With the line containing "delivery date: 2024-01-06 -> 2023-12-09" as the starting point, output every line of the data below through its final line, character for character.

+++

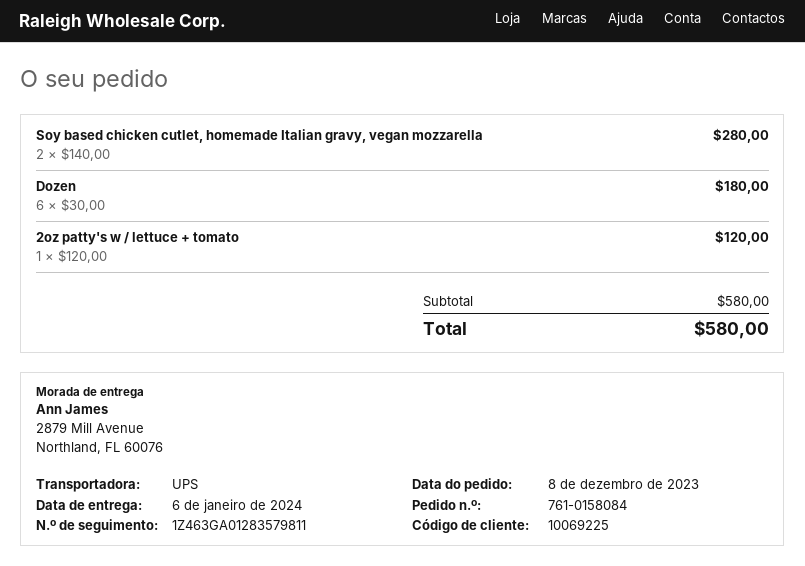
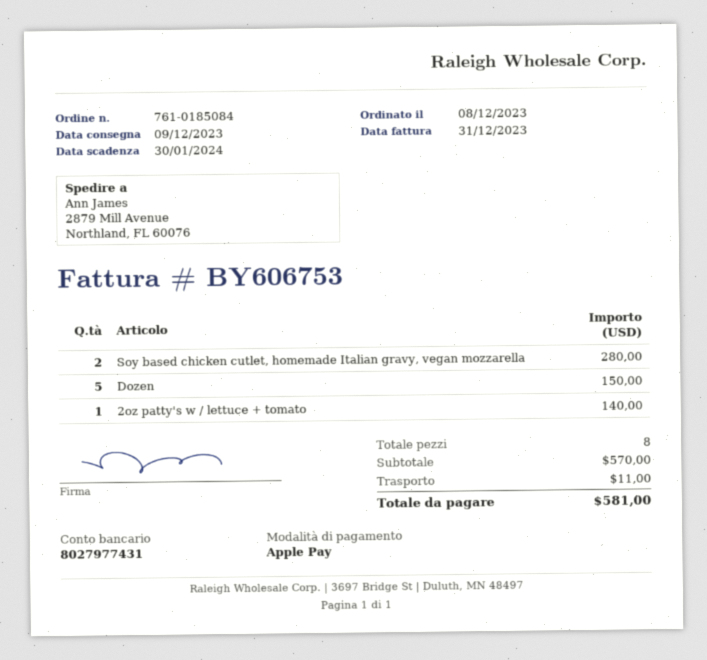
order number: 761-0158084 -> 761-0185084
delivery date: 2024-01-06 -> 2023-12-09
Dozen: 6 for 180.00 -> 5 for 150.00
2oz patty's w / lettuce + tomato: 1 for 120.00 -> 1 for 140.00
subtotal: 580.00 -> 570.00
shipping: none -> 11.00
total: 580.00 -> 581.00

+++

*Task result*.
delivery date: 2024-01-06 -> 2023-12-09
Dozen: 6 for 180.00 -> 5 for 150.00
2oz patty's w / lettuce + tomato: 1 for 120.00 -> 1 for 140.00
subtotal: 580.00 -> 570.00
shipping: none -> 11.00
total: 580.00 -> 581.00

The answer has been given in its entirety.